How to query all vectors in Pinecone index?

pzsh · January 9, 2023, 1:24am

I have millions of vectors in a Pinecone index.

Goal: Cluster these vectors and retrieve the top n clusters.

I can achieve this using DBSCAN from sklearn. But I need all vectors in memory to do that.

Question: How can I query for all vectors in the Pinecone index? Is this even the right way to be approaching this problem?

Cory_Pinecone · January 9, 2023, 5:01pm

Hi @pzsh,

First, welcome to the Pinecone community!

When you say you want to cluster your vectors, what are you solving by doing so? If you could give more insight into what you’re doing we can come up with a more vector-friendly way of doing that.

You shouldn’t need to query for all vectors in the database. If you’re looking for clusters of matching vectors you should be using queries in the index to do that for you.

Cory

pzsh · January 9, 2023, 6:15pm

Hi Cory!

The goal is to label reviews. I don’t know what the labels are going to be ahead of time.

My first approach was to run DBSCAN on the vectors, choose the top 50 clusters, and then analyze what was clustered together and label them appropriately: “slow to load”, “used daily”, “crashing”, “too expensive”, etc

Cory_Pinecone · January 9, 2023, 8:43pm

This might be a good fit for a new feature we’re working on, collection IO. If you don’t object, I can ask one of our PMs to email you more details.

pzsh · January 9, 2023, 9:13pm

Happy to chat with them. You can use the email for this account.

maxime · February 2, 2023, 3:02am

Hey there, I’m looking to do the same thing - clustering. What’s the timeline for releasing this as a public feature? Thanks!

Cory_Pinecone · February 2, 2023, 5:01pm

Hi @maxime ,

We don’t have a publicly available timeline yet. But keep an eye on the monthly newsletter, we’ll announce any big releases there.

lnegoita · March 6, 2023, 10:08am

Hi @Cory_Pinecone,
Just following up to see if there are any updates on this.

One work-around I see is that many clustering algorithms allow you to enter a custom distance matrix. So if I could get around the 10,000 top_k maximum, then I could generate my own cosine distance matrix from all of my vectors. Is there anything like this currently available?

Thanks in advance!

Cory_Pinecone · March 17, 2023, 3:42pm

Hi @Inegoita,

No, nothing to share yet. We’re also working on ways to do what you mention with the custom distance metric, but more around setting minimum and maximum similarity score values. So you could bracket your results (e.g., give me all vectors between .7 and .8 confidence). Would that do what you’re looking for?
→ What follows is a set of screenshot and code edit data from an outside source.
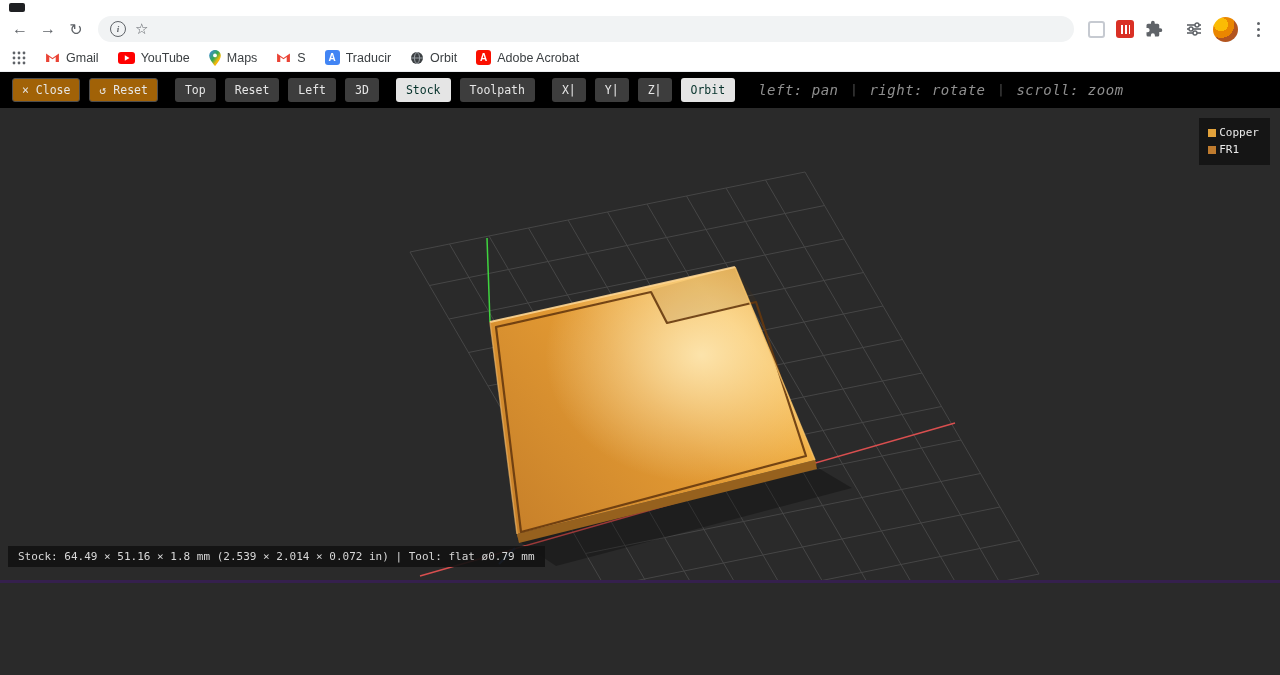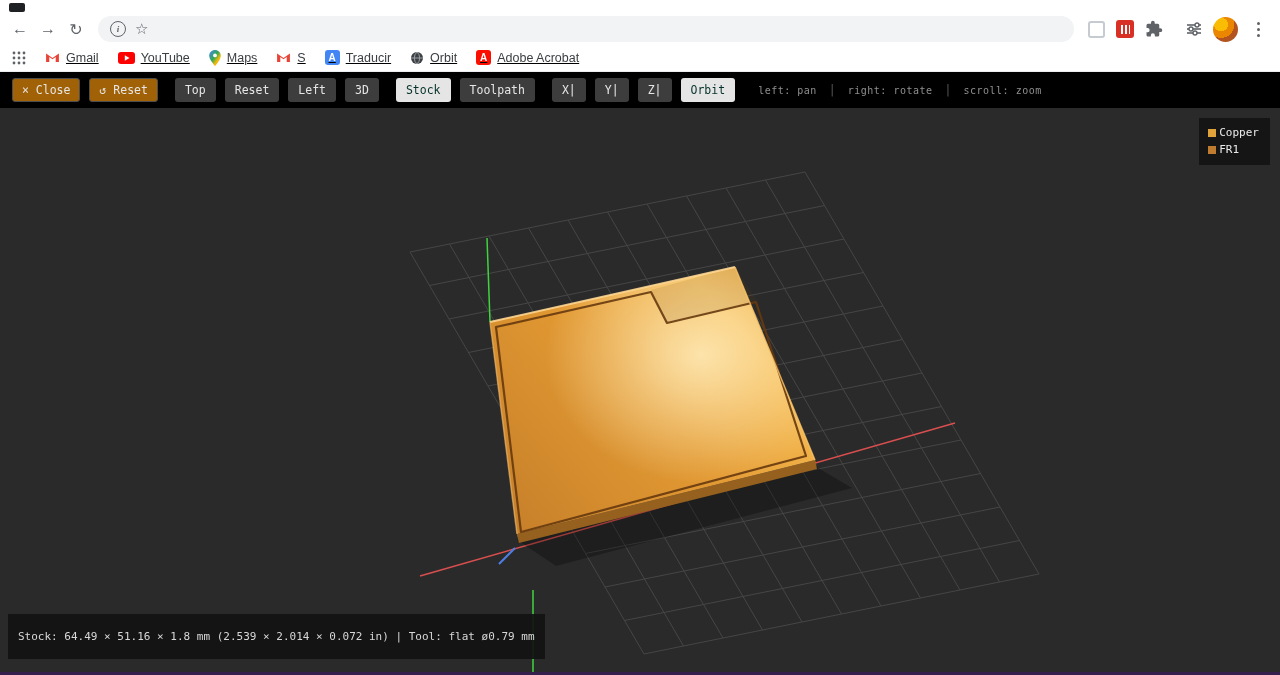"Gmail" .bookmarks-bar { text-decoration: underline -> none }
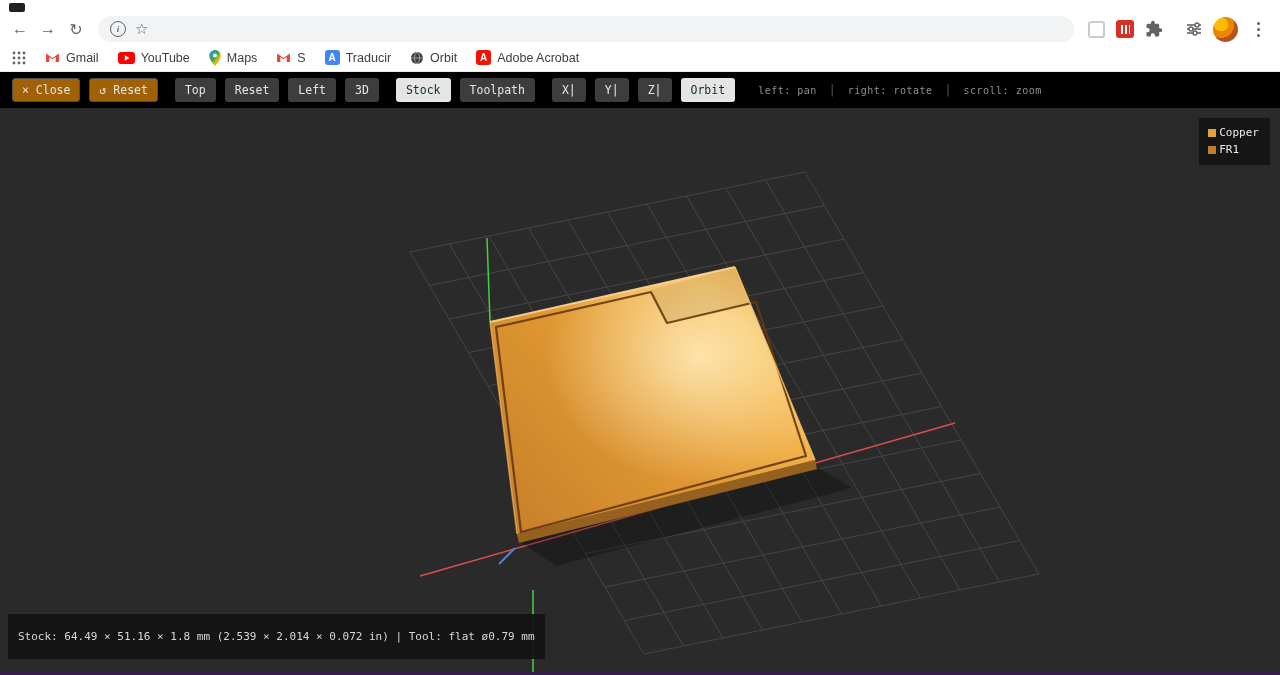"left: pan" .hint { font-size: 10px -> 14px; font-style: none -> italic }
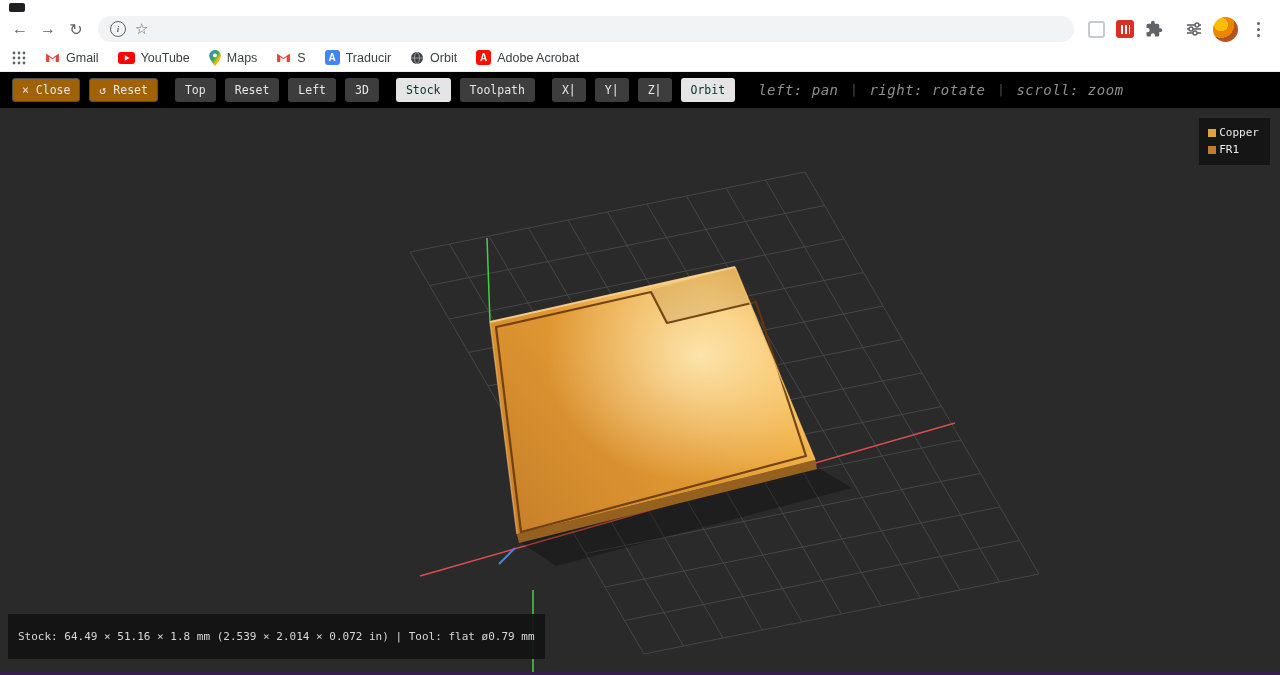"Copper" .viewport { height: 564px -> 472px }
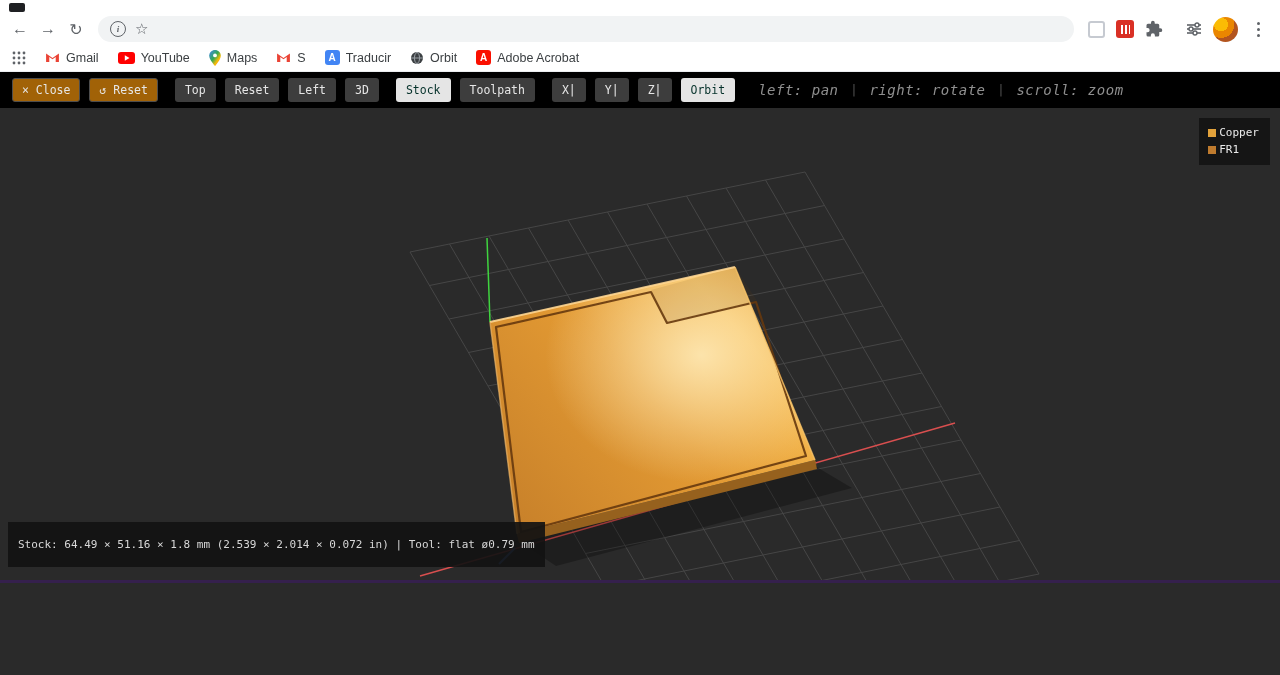"Stock: 64.49 × 51.16 ×" .status-bar { padding: 16px 10px -> 4px 10px }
amar · May 1, 2023, 5:08pm

Would you mind answering the original question please? I have the same clustering use case, and haven’t seen any updates on this, so it would be easier if I just load all the vectors and do it in Python.

ed11 · July 13, 2023, 5:04am

Hi @Cory_Pinecone ,
Is there any update on this functionaity. I’ll explain my use case in a bit more detail incase there is another way to do it i’m missing…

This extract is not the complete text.